Firearm screening in pediatric patients

1 Introduction

In the United States, firearm-related injuries are the leading cause of death among children and adolescents 1–19 years of age. Although prior analyses through 2016 showed motor vehicle accidents as the leading cause of death in this age group, firearm-related injuries surpassed motor vehicle accidents as the leading cause of death in 2020 (1). While it was thought that this increase may have been related to the fears and anxiety related to the onset of the COVID-19 pandemic, this trend continued in 2021. In 2021, 4,750 children and adolescents died from firearms. When comparing 2018–2021, there was a 41.6% increase in the firearm-related death rate. Thus, firearms are a significant source of pediatric mortality now more than ever (2). Not only do firearm injuries lead to mortality, but they can also result in lasting disability, adverse impacts on the mental health of children and their families, as well as high use of medical resources. Compared to other high-income countries, children in the United States are uniquely affected by this problem. This is partly due to the presence of firearms in the home. It is estimated that about 4.6 million children live in homes with at least one firearm that is stored loaded and unlocked (3). Firearms stored at home are often accessible by children and adolescents and can be used in accidental shooting incidents among children, youth suicides and school shootings (4).

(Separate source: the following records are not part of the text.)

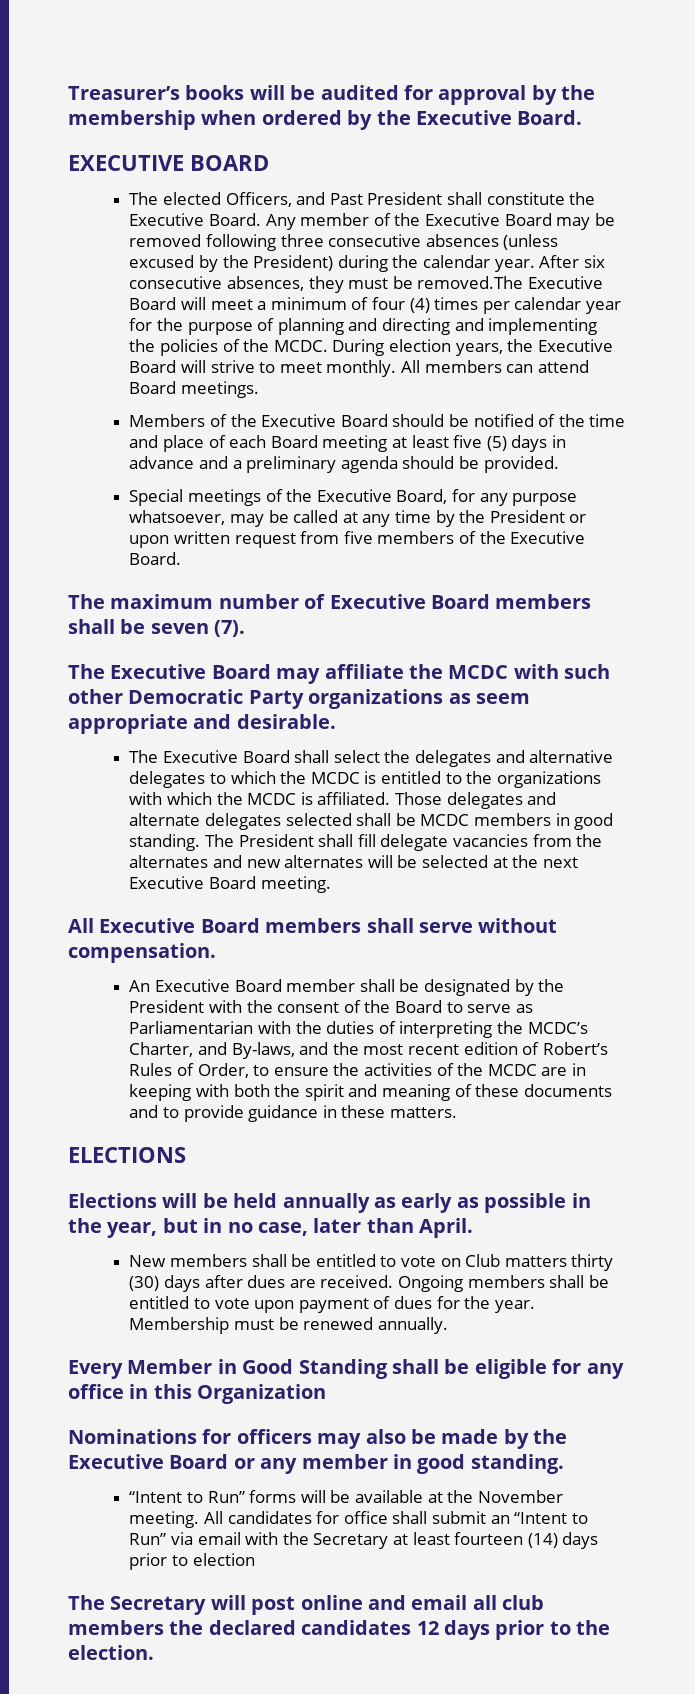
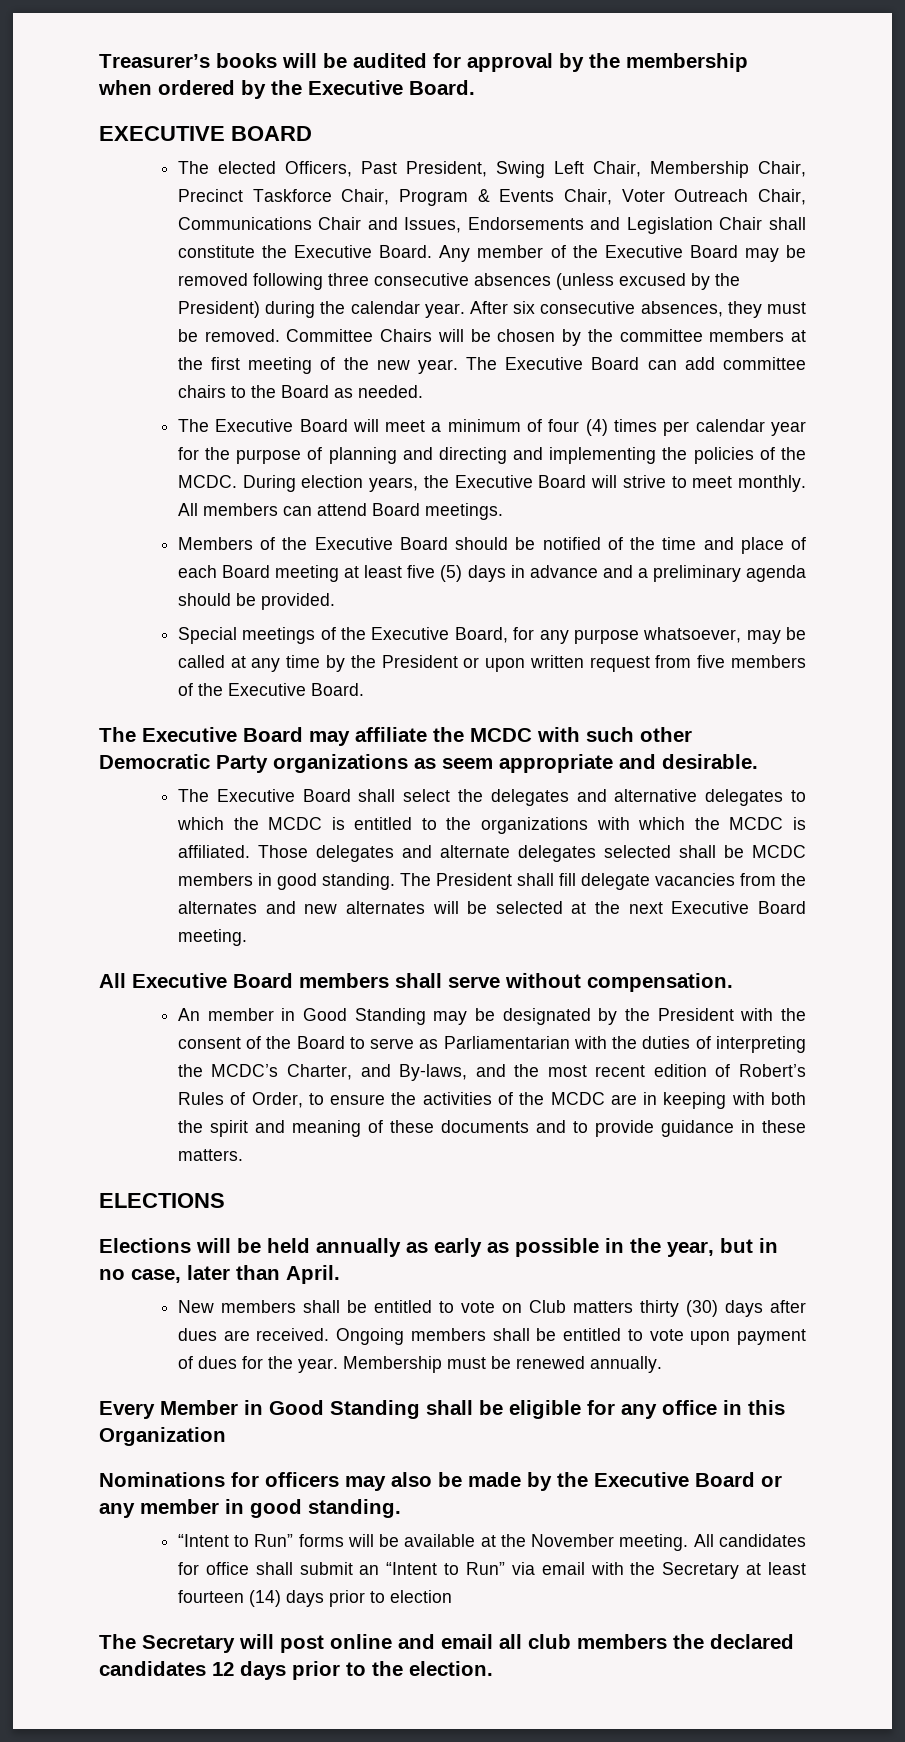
- The elected Officers, and Past President shall constitute the Executive Board.
+ The elected Officers, Past President, Swing Left Chair, Membership Chair, Precinct Taskforce Chair, Program & Events Chair, Voter Outreach Chair, Communications Chair and Issues, Endorsements and Legislation Chair shall constitute the Executive Board.
- After six consecutive absences, they must be removed.The Executive Board will meet a minimum of four (4) times per calendar year for the purpose of planning and directing and implementing the policies of the MCDC.
+ After six consecutive absences, they must be removed. Committee Chairs will be chosen by the committee members at the first meeting of the new year. The Executive Board can add committee chairs to the Board as needed.
+ The Executive Board will meet a minimum of four (4) times per calendar year for the purpose of planning and directing and implementing the policies of the MCDC.
- The maximum number of Executive Board members shall be seven (7).
- An Executive Board member shall be designated by the President with the consent of the Board to serve as Parliamentarian with the duties of interpreting the MCDC’s Charter, and By-laws, and the most recent edition of Robert’s Rules of Order, to ensure the activities of the MCDC are in keeping with both the spirit and meaning of these documents and to provide guidance in these matters.
+ An member in Good Standing may be designated by the President with the consent of the Board to serve as Parliamentarian with the duties of interpreting the MCDC’s Charter, and By-laws, and the most recent edition of Robert’s Rules of Order, to ensure the activities of the MCDC are in keeping with both the spirit and meaning of these documents and to provide guidance in these matters.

Unintentional firearm injuries are especially a concern among younger children. Most firearm injury hospitalizations for children under 15 years-old are due to unintentional injuries (5). A 2017 study found most children who died from unintentional firearm injuries had died in the context of playing with a firearm or showing it to others, and they were most often shot by another child in a similar age range (6). This is in part because most young kids will touch a firearm if they find one and will do so, even if they are told not to (7, 8). Parents often do not realize how interested their child may be in firearms and are poor predictors of how their child will act around firearms (7). Furthermore, many parents believe their child does not know the location of their firearm and that their child has never handled a firearm, despite their child stating otherwise. Baxley et al. found that nearly 3 out of 4 children under 10-years-old said they knew the location of their parent's firearm and many of the children had handled firearms without their parent's knowledge (9). For adolescents, it is estimated that even the presence of a firearm in the home increases that adolescent's risk of suicide by up to four-fold (10).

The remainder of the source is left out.